Le Roman d’un enfant/40

La bibliothèque libre.
Paris Calmann Lévy (p. 166-169).


XL


C’était une grande joie quand, le jeudi soir, quelque orage terrible se déchaînait sur la Limoise, rendant le retour impossible.

Et cela arrivait ; on en avait vu des exemples ; je pouvais donc à la rigueur me bercer de cette espérance, les jours où mes devoirs n’étaient pas finis… (Car un professeur sans pitié avait inauguré les devoirs du jeudi ; il fallait maintenant traîner avec soi là-bas des cahiers, des livres ; mes pauvres journées de plein air en étaient tout assombries.)

Or, un soir que l’orage désiré était venu avec une violence superbe, vers huit heures nous nous tenions, Lucette et moi, pas trop rassurés, dans le grand salon sonore, aux murs un peu nus ornés seulement de deux ou trois bizarres vieilles gravures dans de vieux cadres ; elle, mettant la dernière main à une réussite, sous les regards de sa maman ; moi, jouant en sourdine un rigaudon de Rameau sur un piano de campagne aux sons vieillots, et trouvant délicieuse cette musiquette du temps passé, ainsi mêlée au fracas lourd des grands coups de tonnerre…

La réussite finie, Lucette feuilleta mes cahiers de devoirs qui traînaient sur une table, et après avoir, d’un clignement d’yeux, constaté pour moi seul que je n’avais rien fait, me dit tout à coup : « Et ton Histoire de Duruy, où l’as-tu mise ? »

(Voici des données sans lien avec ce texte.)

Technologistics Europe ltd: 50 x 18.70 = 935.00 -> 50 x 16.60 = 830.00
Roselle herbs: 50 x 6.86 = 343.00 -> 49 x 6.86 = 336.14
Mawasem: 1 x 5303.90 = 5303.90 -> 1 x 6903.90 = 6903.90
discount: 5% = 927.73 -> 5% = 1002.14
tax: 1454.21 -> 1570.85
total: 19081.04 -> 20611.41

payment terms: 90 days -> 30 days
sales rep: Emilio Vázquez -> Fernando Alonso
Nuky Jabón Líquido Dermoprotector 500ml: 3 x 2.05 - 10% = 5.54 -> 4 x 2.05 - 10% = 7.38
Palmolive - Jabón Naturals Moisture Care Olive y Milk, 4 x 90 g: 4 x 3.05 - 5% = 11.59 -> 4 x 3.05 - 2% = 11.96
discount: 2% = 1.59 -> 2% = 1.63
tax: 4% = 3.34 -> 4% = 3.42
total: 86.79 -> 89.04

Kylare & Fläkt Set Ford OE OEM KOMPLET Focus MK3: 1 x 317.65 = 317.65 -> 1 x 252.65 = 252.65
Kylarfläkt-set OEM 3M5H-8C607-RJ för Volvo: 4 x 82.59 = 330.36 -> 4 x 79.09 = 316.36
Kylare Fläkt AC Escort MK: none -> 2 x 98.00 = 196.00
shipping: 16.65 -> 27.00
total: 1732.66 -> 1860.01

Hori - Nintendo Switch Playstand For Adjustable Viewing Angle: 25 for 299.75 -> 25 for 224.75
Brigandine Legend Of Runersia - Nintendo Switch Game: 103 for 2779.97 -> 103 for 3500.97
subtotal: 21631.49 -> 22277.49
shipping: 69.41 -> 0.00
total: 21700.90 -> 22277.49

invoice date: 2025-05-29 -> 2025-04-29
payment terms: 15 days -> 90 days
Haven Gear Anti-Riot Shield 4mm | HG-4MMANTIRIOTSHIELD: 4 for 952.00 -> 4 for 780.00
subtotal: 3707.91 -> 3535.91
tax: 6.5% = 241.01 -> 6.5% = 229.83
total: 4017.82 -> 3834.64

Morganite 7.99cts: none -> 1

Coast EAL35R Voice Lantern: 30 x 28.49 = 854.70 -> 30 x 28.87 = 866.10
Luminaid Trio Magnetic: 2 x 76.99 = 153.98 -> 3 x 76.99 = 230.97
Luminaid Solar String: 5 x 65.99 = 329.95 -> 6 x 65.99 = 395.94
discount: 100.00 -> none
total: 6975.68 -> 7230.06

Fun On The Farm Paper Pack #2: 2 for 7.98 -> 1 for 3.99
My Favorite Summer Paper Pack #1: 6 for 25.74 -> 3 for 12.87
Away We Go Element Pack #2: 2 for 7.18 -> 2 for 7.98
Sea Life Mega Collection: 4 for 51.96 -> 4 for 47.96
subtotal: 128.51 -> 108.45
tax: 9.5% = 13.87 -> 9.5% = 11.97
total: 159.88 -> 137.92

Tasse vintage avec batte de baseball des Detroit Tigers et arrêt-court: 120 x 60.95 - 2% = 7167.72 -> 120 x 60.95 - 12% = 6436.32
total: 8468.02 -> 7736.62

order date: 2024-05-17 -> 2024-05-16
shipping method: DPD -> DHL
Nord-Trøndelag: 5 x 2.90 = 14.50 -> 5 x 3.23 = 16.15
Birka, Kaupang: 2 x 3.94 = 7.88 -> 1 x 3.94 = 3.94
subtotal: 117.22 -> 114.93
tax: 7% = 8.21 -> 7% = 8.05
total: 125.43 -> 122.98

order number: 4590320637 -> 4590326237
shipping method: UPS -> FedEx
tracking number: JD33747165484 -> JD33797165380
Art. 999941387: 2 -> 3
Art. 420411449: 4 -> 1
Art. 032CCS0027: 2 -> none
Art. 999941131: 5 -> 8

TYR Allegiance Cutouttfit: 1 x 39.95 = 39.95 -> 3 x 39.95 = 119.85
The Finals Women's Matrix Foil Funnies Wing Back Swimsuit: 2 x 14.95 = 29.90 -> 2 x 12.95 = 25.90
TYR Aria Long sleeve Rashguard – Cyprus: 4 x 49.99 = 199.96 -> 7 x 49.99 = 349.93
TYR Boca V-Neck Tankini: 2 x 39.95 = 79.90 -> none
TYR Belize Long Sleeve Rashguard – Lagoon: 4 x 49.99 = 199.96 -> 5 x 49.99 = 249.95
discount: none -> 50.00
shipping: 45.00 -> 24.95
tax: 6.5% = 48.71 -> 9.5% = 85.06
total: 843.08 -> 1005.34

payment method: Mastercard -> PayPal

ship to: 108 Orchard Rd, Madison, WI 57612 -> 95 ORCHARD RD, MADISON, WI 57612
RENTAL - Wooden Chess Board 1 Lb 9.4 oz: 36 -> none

— Mon Histoire de Duruy ?… En effet, où était-il, ce livre ? Un livre tout neuf, à peine barbouillé encore… — Ah ! mon Dieu !… là-bas, oublié au fond du jardin, dans les derniers carrés d’asperges !… (Pour faire mes études historiques, j’avais adopté ces carrés d’asperges, qui, en été, deviennent des espèces de bocages d’une haute verdure herbacée très légère ; de même que certaine allée de noisetiers, touffue, impénétrable, ombreuse comme in souterrain vert, était le lieu choisi pour le travail incomparablement plus pénible de la versification latine.) Cette fois, par exemple, je fus grondé par la maman de Lucette, et on décida d’aller, séance tenante, au secours de ce livre.

Une expédition s’organisa : en tête, un domestique portant une lanterne d’écurie ; derrière lui, Lucette et moi, en sabots, tenant à grand’peine un parapluie que le vent d’orage nous retournait sans cesse.

Dehors, plus aucune frayeur ; mais j’ouvrais bien grands mes yeux et j’écoutais de toutes mes oreilles. Oh ! qu’il me paraissait étonnant et sinistre ce fond de jardin, vu par ces grandes lueurs de feux verts, qui tremblaient, clignotaient, puis de temps en temps nous laissaient aveuglés dans la nuit noire. Et quelle impression me venait des bois de chênes voisins, où se faisait un bruit continuel de fracassement de branches…

Dans les carrés d’asperges, nous retrouvâmes, toute trempée d’eau, tout éclaboussée de terre, cette Histoire de Duruy. Avant l’orage, des escargots, émoustillés sans doute par la pluie prochaine, l’avaient même visitée en tout sens, y dessinant des arabesques avec leur bave luisante…

Eh bien ! ces traînées d’escargots sur ce livre ont persisté longtemps, préservées par mes soins sous des enveloppes de papier. C’est qu’elles avaient le don de me rappeler mille choses, — grâce à ces associations comme il s’en est fait de tout temps dans ma tête, entre les images même les plus disparates, pourvu qu’elles aient été rapprochées une seule fois, à un moment favorable, par un simple hasard de simultanéité.

La nuit, regardés à la lumière, ces petits zigzags luisants, sur cette couverture de Duruy, me rappelaient tout de suite le rigaudon de Rameau, le vieux son grêle du piano dominé par le bruit du grand orage ; et ils ramenaient aussi une apparition qui m’était venue ce soir-là (aidée par une gravure de Teniers accrochée à la muraille), une apparition de petits personnages du siècle passé dansant à l’ombre, dans des bois comme ceux de la Limoise, ils renouvelaient toute une évocation, qui s’était faite en moi, de gaietés pastorales du vieux temps, à U campagne, sous des chênes.